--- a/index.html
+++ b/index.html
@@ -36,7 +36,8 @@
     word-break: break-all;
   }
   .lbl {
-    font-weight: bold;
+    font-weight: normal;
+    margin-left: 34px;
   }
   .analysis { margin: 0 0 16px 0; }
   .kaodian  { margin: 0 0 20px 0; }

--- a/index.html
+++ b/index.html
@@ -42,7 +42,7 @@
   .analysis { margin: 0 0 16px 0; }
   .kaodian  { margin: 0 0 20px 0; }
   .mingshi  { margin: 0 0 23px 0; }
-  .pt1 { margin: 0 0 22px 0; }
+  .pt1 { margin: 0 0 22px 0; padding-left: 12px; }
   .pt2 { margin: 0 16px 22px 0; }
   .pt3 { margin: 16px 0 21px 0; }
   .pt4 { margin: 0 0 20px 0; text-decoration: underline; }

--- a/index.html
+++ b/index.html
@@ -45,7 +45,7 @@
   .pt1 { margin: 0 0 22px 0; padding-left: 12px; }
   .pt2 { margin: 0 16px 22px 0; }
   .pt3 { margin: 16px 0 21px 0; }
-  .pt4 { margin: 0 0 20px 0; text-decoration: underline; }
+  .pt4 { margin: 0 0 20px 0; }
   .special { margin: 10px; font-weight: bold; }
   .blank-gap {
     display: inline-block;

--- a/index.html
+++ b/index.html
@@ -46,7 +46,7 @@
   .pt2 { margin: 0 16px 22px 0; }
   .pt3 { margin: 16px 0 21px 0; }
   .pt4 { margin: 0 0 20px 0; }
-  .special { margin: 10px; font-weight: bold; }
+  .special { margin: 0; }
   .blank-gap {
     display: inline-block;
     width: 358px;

########

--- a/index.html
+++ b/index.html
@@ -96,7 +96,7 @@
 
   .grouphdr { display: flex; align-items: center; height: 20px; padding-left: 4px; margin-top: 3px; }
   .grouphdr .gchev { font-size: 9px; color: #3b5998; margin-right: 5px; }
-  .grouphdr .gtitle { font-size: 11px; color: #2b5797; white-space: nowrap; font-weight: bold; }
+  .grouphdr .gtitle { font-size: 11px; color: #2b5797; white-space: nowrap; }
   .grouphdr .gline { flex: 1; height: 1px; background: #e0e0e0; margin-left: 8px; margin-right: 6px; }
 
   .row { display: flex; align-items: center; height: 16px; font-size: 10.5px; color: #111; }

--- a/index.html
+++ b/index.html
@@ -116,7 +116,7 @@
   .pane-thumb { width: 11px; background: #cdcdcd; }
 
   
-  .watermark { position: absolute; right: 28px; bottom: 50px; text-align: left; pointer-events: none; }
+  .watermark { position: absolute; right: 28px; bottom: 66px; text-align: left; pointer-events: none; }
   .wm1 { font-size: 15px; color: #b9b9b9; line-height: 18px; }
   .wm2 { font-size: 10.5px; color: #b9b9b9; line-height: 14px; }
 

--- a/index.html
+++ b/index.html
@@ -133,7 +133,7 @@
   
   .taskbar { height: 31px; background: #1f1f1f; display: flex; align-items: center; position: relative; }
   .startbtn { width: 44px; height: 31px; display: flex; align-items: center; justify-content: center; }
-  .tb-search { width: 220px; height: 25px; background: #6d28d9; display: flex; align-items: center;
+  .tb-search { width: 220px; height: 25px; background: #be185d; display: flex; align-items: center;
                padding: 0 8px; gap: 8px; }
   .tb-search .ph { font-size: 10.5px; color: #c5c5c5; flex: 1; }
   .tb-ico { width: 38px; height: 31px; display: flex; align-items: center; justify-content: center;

########

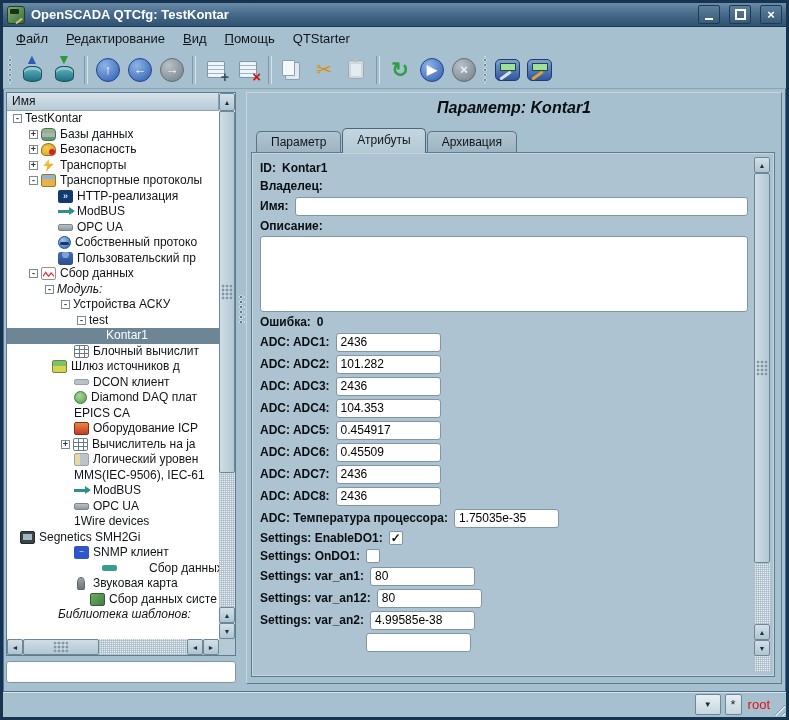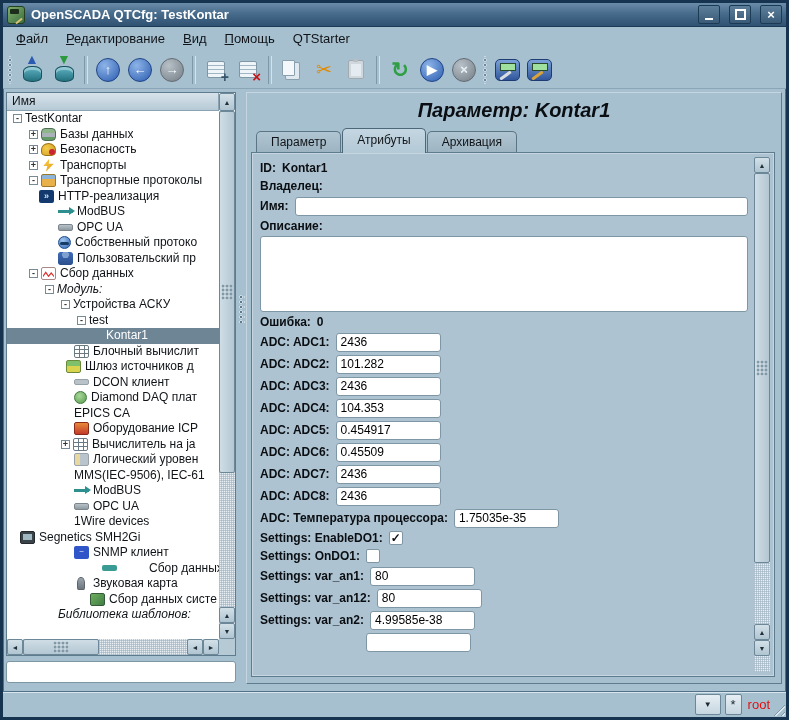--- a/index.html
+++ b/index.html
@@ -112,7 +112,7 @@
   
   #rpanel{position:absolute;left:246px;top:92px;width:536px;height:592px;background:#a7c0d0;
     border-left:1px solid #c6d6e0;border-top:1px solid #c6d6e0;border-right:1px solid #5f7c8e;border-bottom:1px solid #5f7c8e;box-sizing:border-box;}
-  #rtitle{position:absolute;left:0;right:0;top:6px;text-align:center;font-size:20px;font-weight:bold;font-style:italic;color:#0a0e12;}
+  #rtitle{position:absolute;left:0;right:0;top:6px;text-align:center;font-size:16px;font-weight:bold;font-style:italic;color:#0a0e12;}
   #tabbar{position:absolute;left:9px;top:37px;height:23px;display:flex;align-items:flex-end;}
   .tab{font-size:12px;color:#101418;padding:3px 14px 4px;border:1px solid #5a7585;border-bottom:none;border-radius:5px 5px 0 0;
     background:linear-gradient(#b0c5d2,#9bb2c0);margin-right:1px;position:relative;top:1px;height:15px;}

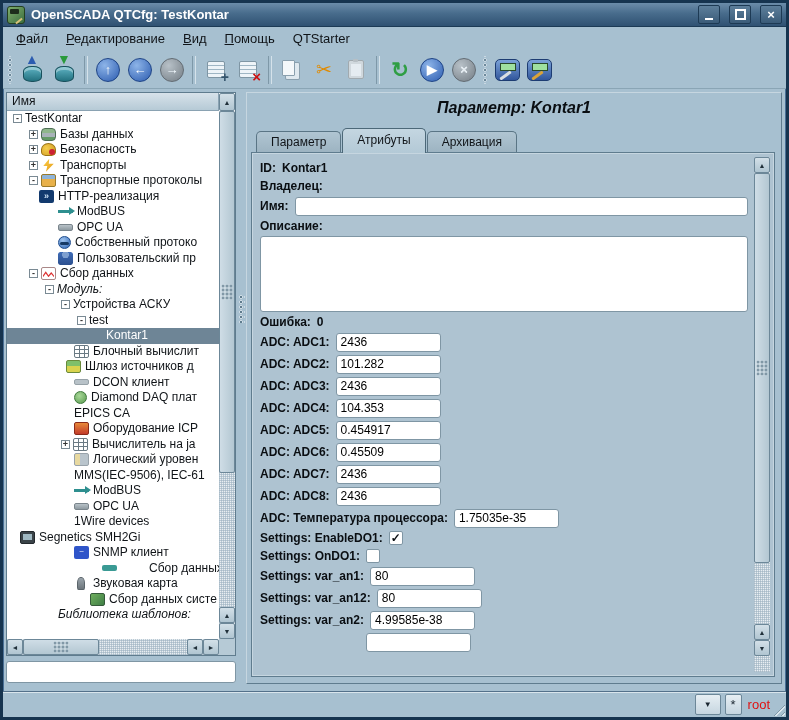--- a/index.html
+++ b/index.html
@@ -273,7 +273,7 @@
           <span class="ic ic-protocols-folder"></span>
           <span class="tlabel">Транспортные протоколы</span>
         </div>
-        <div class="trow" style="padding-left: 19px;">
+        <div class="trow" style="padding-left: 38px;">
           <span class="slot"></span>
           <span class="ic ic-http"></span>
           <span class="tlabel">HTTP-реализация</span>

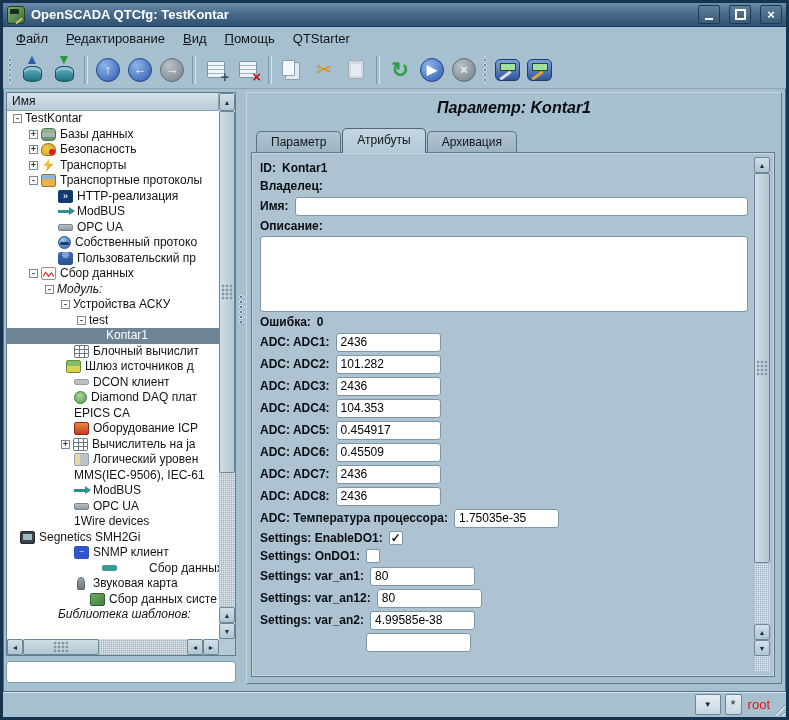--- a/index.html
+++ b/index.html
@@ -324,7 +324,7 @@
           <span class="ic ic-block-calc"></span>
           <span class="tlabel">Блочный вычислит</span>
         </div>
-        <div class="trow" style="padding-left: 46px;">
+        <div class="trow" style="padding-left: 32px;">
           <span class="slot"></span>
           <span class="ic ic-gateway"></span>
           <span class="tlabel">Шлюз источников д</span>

########

Pick each line holding the word "gtitle" out of the listing.

-  .grouphdr .gtitle { font-size: 11px; color: #2b5797; white-space: nowrap; font-weight: bold; }
+  .grouphdr .gtitle { font-size: 11px; color: #2b5797; white-space: nowrap; }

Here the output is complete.